The required fields in both frameworks map almost directly onto a comprehensive model card. Organisations that build model cards satisfying both from the start find their regulatory audit burden significantly lower. 

When a notified body or external auditor arrives, your AI documentation becomes the primary evidence repository. 

A well-constructed ML model card reduces audit time by giving auditors a structured view of the system’s risk profile rather than requiring them to reconstruct it from scattered internal sources—a scenario that can produce compliance failures and expensive legal exposure.

How to build a model card

Model card creation doesn’t require a data scientist, but you need a clear process and the right tools.

Choose your format

Markdown is the most common format for human-readable technical documentation. JSON and YAML work better for machine-readable AI documentation that integrates into automated deployment pipelines. Most teams start with a Markdown template stored in the same version control repository as the model.

Use an established model card toolkit

The Hugging Face Hub has built model card support directly into its platform, with a standardised README.md format, metadata headers, and evaluation widgets. Google’s Model Card Toolkit provides a programmatic approach that generates cards from structured data. Both are reliable starting points for AI developers building their first cards.

Version your cards alongside your models

A model card that doesn’t match the current model version is worse than no card. Every time you update the base model or retrain on new data, update the card. Platforms like Amazon SageMaker can automate this by linking the card to the model registry and refreshing it as new evaluations run.

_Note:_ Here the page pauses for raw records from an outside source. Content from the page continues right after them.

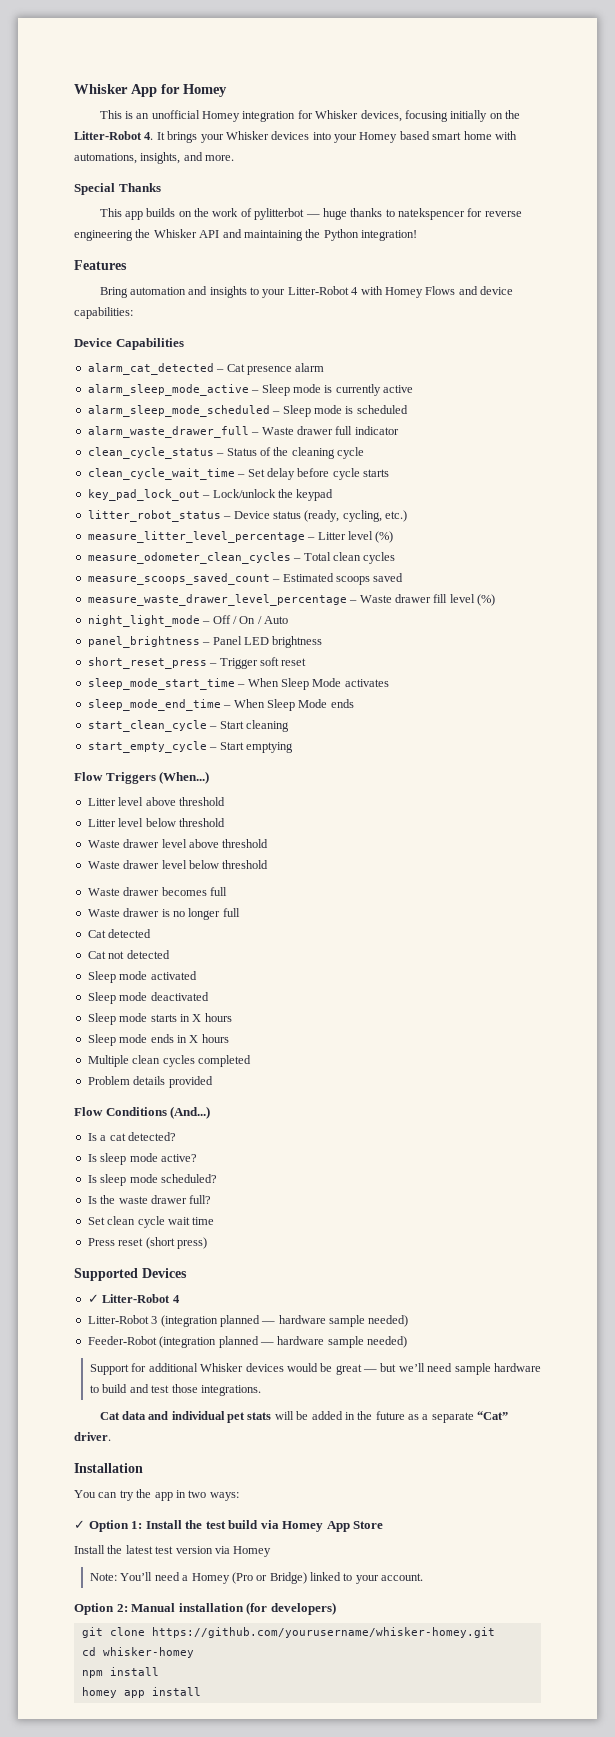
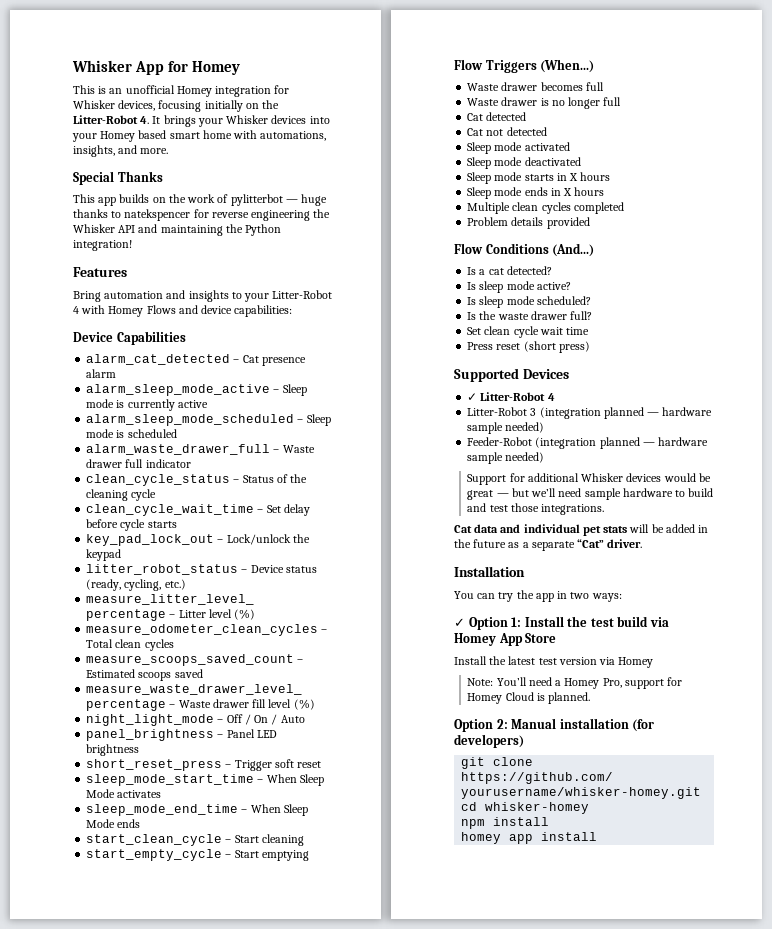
- Litter level above threshold
- Litter level below threshold
- Waste drawer level above threshold
- Waste drawer level below threshold
- Note: You’ll need a Homey (Pro or Bridge) linked to your account.
+ Note: You’ll need a Homey Pro, support for Homey Cloud is planned.

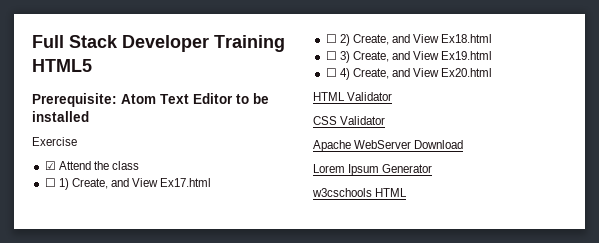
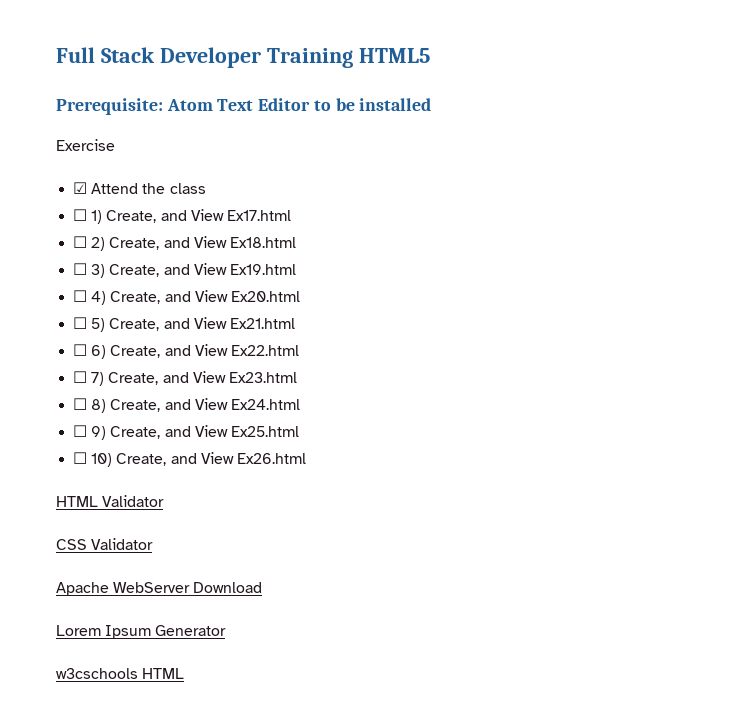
+ ☐ 5) Create, and View Ex21.html
+ ☐ 6) Create, and View Ex22.html
+ ☐ 7) Create, and View Ex23.html
+ ☐ 8) Create, and View Ex24.html
+ ☐ 9) Create, and View Ex25.html
+ ☐ 10) Create, and View Ex26.html

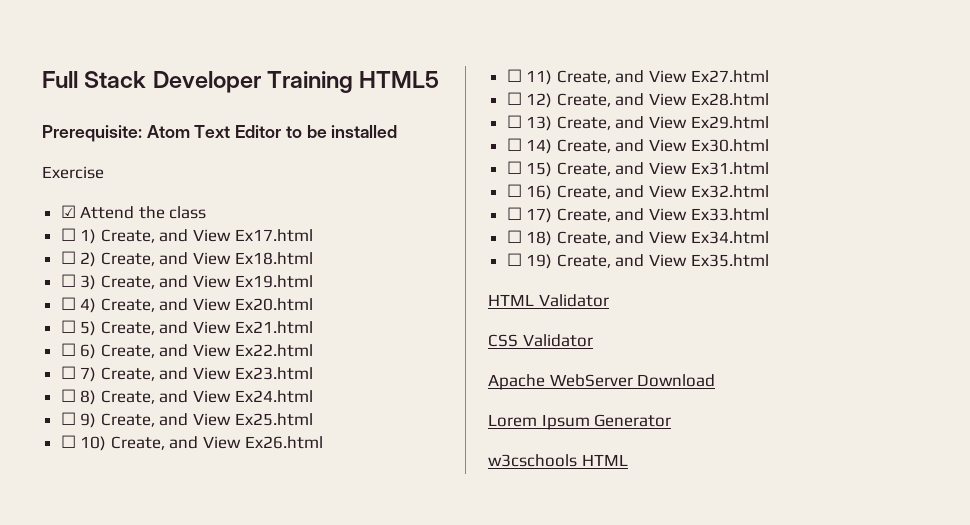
+ ☐ 11) Create, and View Ex27.html
+ ☐ 12) Create, and View Ex28.html
+ ☐ 13) Create, and View Ex29.html
+ ☐ 14) Create, and View Ex30.html
+ ☐ 15) Create, and View Ex31.html
+ ☐ 16) Create, and View Ex32.html
+ ☐ 17) Create, and View Ex33.html
+ ☐ 18) Create, and View Ex34.html
+ ☐ 19) Create, and View Ex35.html

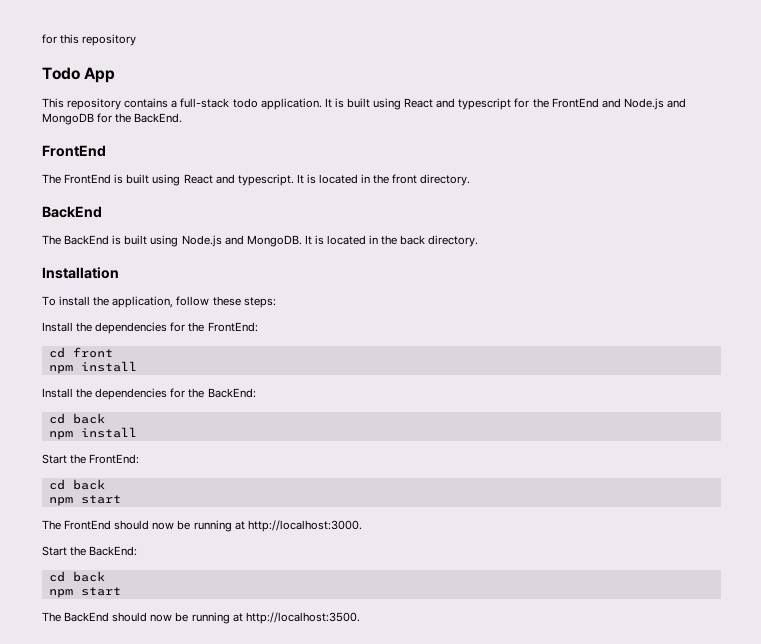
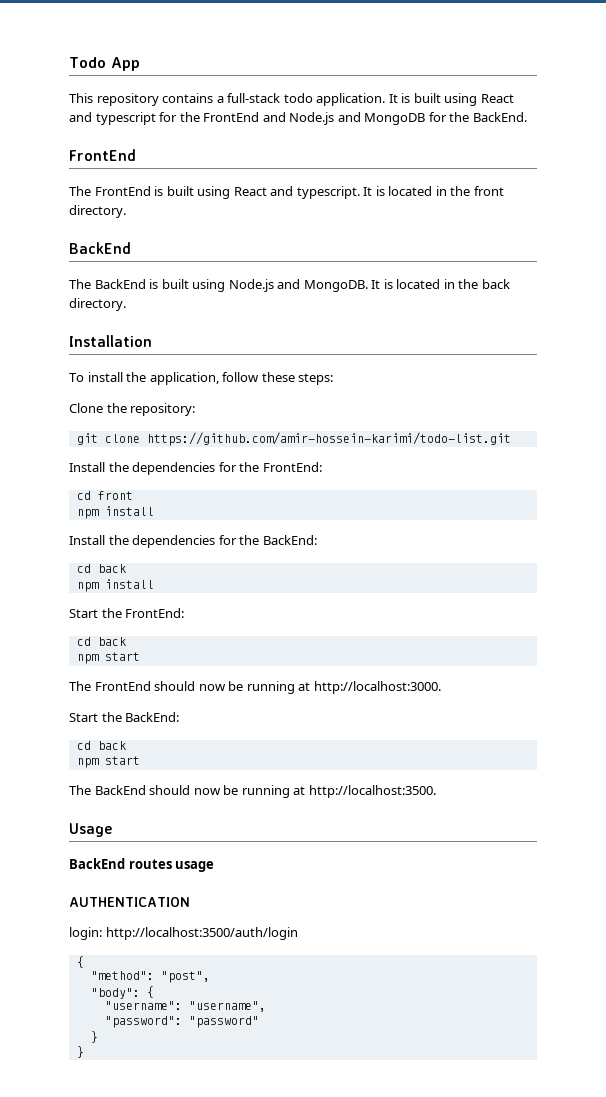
- for this repository
+ Clone the repository:
+ git clone https://github.com/amir-hossein-karimi/todo-list.git
+ Usage
+ BackEnd routes usage
+ AUTHENTICATION
+ login: http://localhost:3500/auth/login
+ {
+ "method": "post",
+ "body": {
+ "username": "username",
+ "password": "password"
+ }
+ }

Write for the right audience

A model card that only an ML engineer can parse has failed its purpose. Include plain-language summaries of the intended use, the key limitations, and the relevant fairness considerations. Relevant information buried in technical notation isn’t accessible—and that can have repercussions. 

The goal of an AI model card is to give every stakeholder, from the procurement lead to the compliance director, the full picture they need to make an informed decision.

Where all this is heading

As AI systems grow more complex, individual ML models are being chained together into larger agentic systems where each component handles a different task. A single-model ML model card can’t document the emergent behaviour of that kind of architecture. 

The system card is the next evolution of AI model cards, and it’s where regulatory frameworks like the EU AI Act’s provisions for general-purpose AI models are already pointing.

Organisations that build strong model documentation habits now will adapt to that expansion far better than those starting from scratch when the auditors arrive.